B.J. Penn and Frankie Edgar discuss this week’s fight, agreeing that Stephens’s wrestling background gives him an advantage. At TUF house, Stephens describes how losing his father at an early age steered him towards mixed martial arts. His father was electrocuted while working on an air conditioner when Stephens was six years old.

Coach Edgar wants Stephens to take the fight to the ground. Stephens would rather use deception; he wants to fake a takedown and look for a knockout.

Meanwhile, Zapata says his motivation come in thinking about his wife and newborn daughter. He struggles to concentrate and finds it impossible to train without thinking about his family. Still, Zapata finds strength in the separation and can only imagine how much they would benefit from his winning the tournament.

At Team Penn’s training session, former UFC welterweight champion Matt Hughes surprises the fighters and reveals that he will be their guest coach. Hughes teaches them grappling and defense techniques, putting extra attention to Zapata.

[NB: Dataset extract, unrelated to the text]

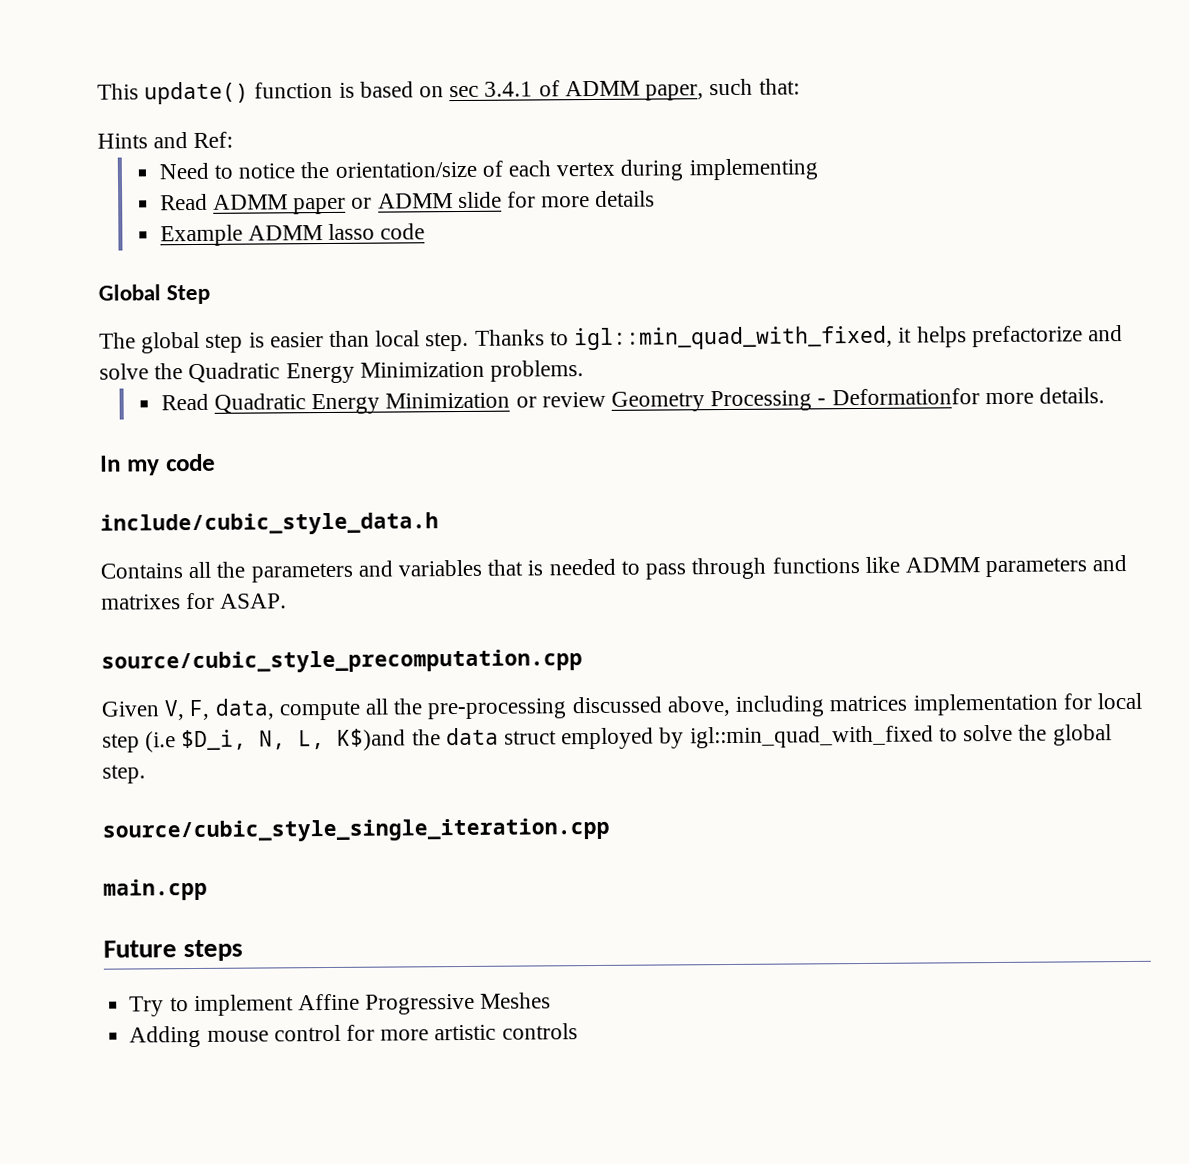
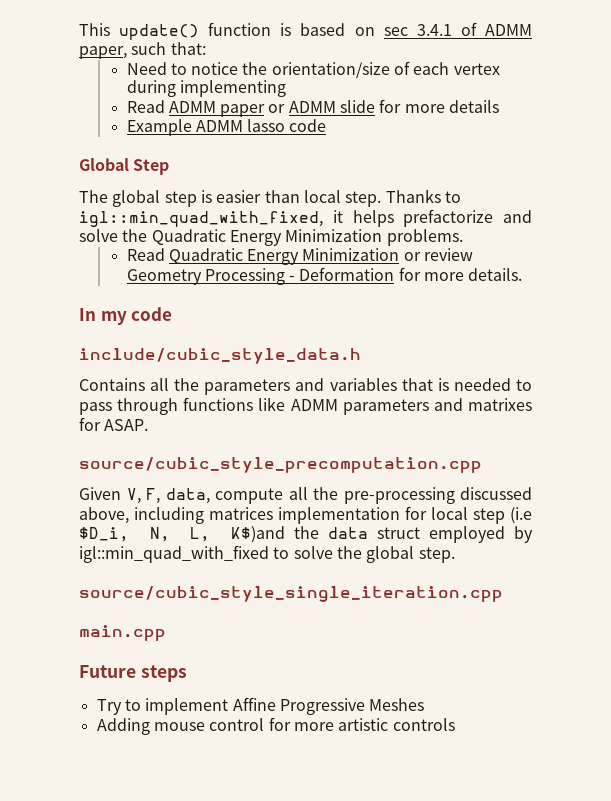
- Hints and Ref:
- Read Quadratic Energy Minimization or review Geometry Processing - Deformationfor more details.
+ Read Quadratic Energy Minimization or review Geometry Processing - Deformation for more details.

Coach Penn says a victory is vital to his team’s morale coming off two straight losses.

Ian Stephens vs. Roger Zapata – middleweight bout

Round 1- Stephens begins with hard leg kicks while Rogers tentatively throws some jabs. Stephens goes for a leg takedown and presses Zapata against the cage. He takes Zapata’s back, slamming him to the mat and takes his back again. Zapata breaks away, gets back to his feet and works for a kimura, but is quickly taken down again. Zapata lands repeated elbows to the face, causing referee Steve Mazzagatti to Zapata to watch where he’s aiming. Stephens takes him down again and takes Zapata’s back. Zapata gets up as the round ends.

Round 2- As he planned, Stephens fakes a takedown and lands an overhand right, leading to a quick takedown. Stephens goes for an arm-triangle choke but Zapata gives his back up instead. Stephens can’t lock in a rear-naked choke after repeated attempts. As the end of the round nears, Zapata briefly escapes before Stephens takes him down again.

Rounds 3- Stephens immediately shoots for a takedown, meeting Zapata’s resistance until he finally floors him. Zapata lands multiple elbows and hammers to the point that Mazzagatti deems one elbow illegal. Rogers is deducted a point. As doctors check on Stephens, Dana White walks away in disgust in complete disagreement of the call. The fight resumes but Zapata’s confidence is visibly shaken. Stephens takes him down and unloads a flurry of punches. Again he looks for a rear-naked choke; unsuccessful as the final bell sounds.

Zapata defeats Stephens via decision

Confusion and anger fill the gym as Zapata is announced the winner. White sends everyone to their locker rooms to avoid any misplaced emotions. He asks the judges to break down their rulings: one said Stephens won the third round, 10-8, while the others thought it a draw. Given Zapata’s one-point deduction- and the fact that there aren’t draws on the show- the judges sided with the winner over three rounds.

Coach Penn breaks a two-fight losing streak and selects light heavyweight Anton Berzon to battle Patrick Walsh next week.

Check in with Scifighting for weekly TUF 19 updates.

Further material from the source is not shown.